WHAT YOU ARE ASKED TO DO: In the material below, find each line with the string "none" and copy it.

DATA FOR ANALYSIS:

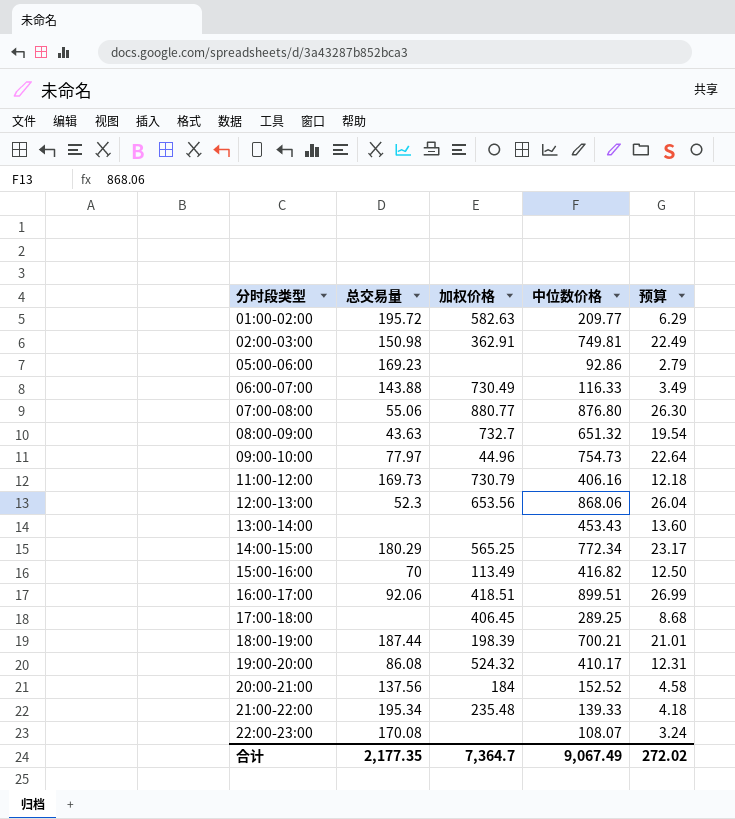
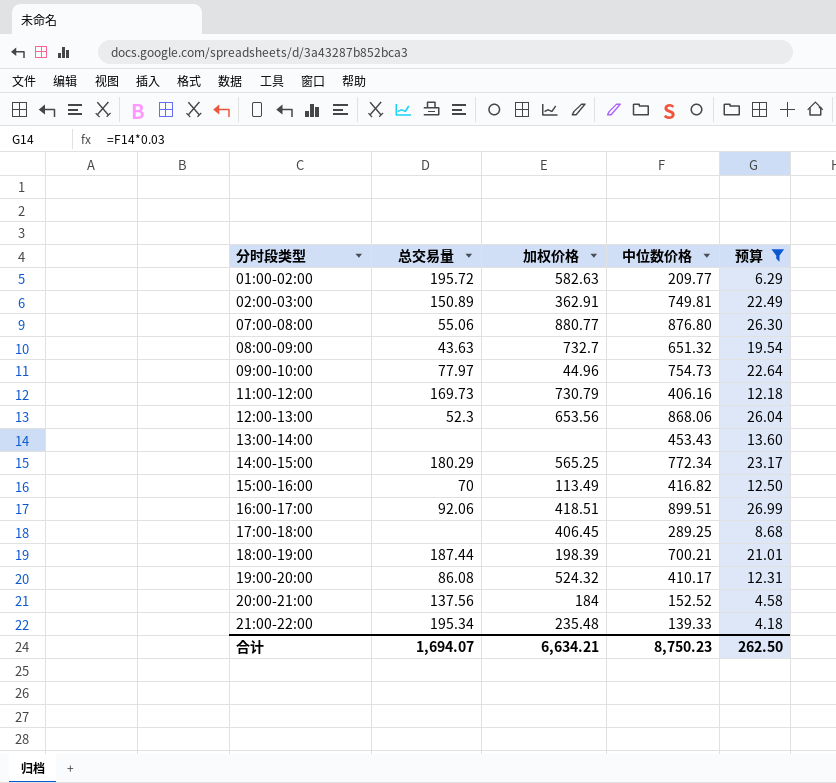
filter: none -> 预算 >= 4.18
02:00-03:00 | 总交易量: 150.98 -> 150.89
合计 | 总交易量: 2,177.35 -> 1,694.07
合计 | 加权价格: 7,364.7 -> 6,634.21
合计 | 中位数价格: 9,067.49 -> 8,750.23
合计 | 预算: 272.02 -> 262.50

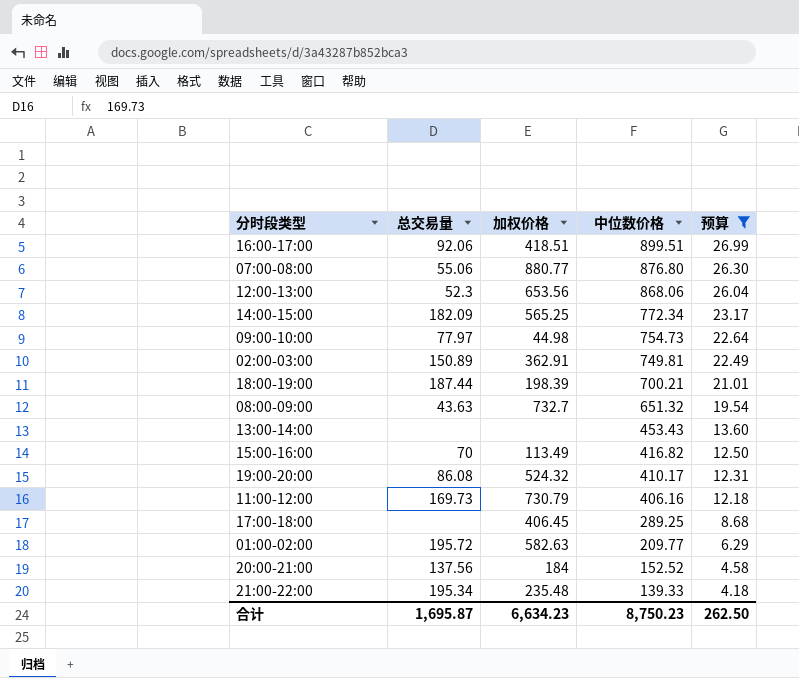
row order: 分时段类型 ascending -> 中位数价格 descending
14:00-15:00 | 总交易量: 180.29 -> 182.09
09:00-10:00 | 加权价格: 44.96 -> 44.98
合计 | 总交易量: 1,694.07 -> 1,695.87
合计 | 加权价格: 6,634.21 -> 6,634.23

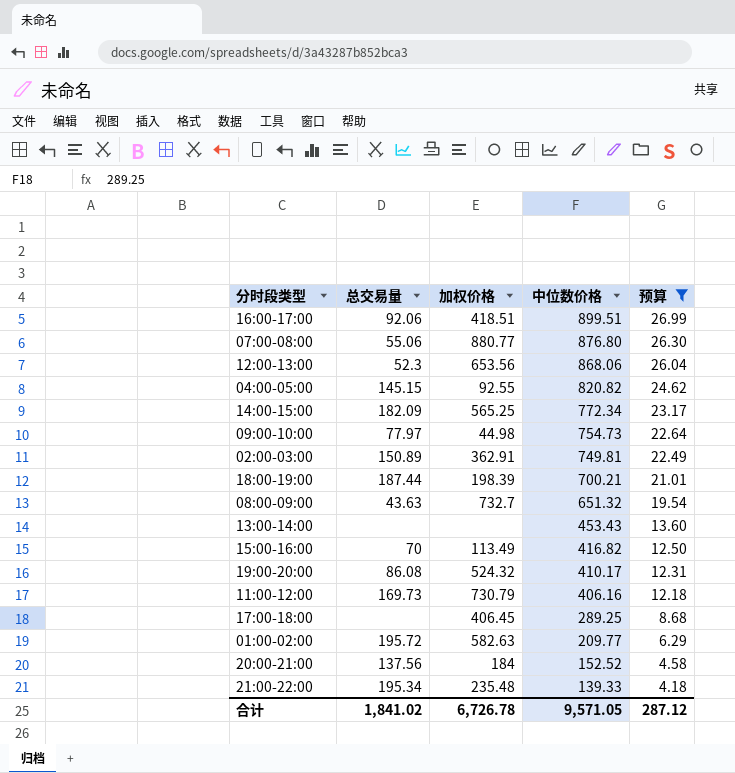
row 04:00-05:00: none -> 145.15 | 92.55 | 820.82 | 24.62
合计 | 总交易量: 1,695.87 -> 1,841.02
合计 | 加权价格: 6,634.23 -> 6,726.78
合计 | 中位数价格: 8,750.23 -> 9,571.05
合计 | 预算: 262.50 -> 287.12

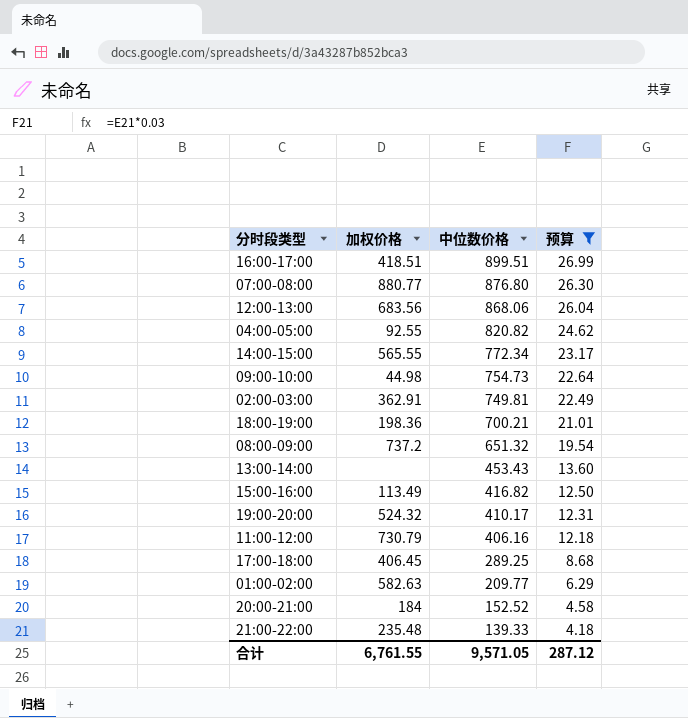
column 总交易量 | position: 2 -> none
12:00-13:00 | 加权价格: 653.56 -> 683.56
14:00-15:00 | 加权价格: 565.25 -> 565.55
18:00-19:00 | 加权价格: 198.39 -> 198.36
08:00-09:00 | 加权价格: 732.7 -> 737.2
合计 | 加权价格: 6,726.78 -> 6,761.55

RESPONSE:
filter: none -> 预算 >= 4.18
row 04:00-05:00: none -> 145.15 | 92.55 | 820.82 | 24.62
column 总交易量 | position: 2 -> none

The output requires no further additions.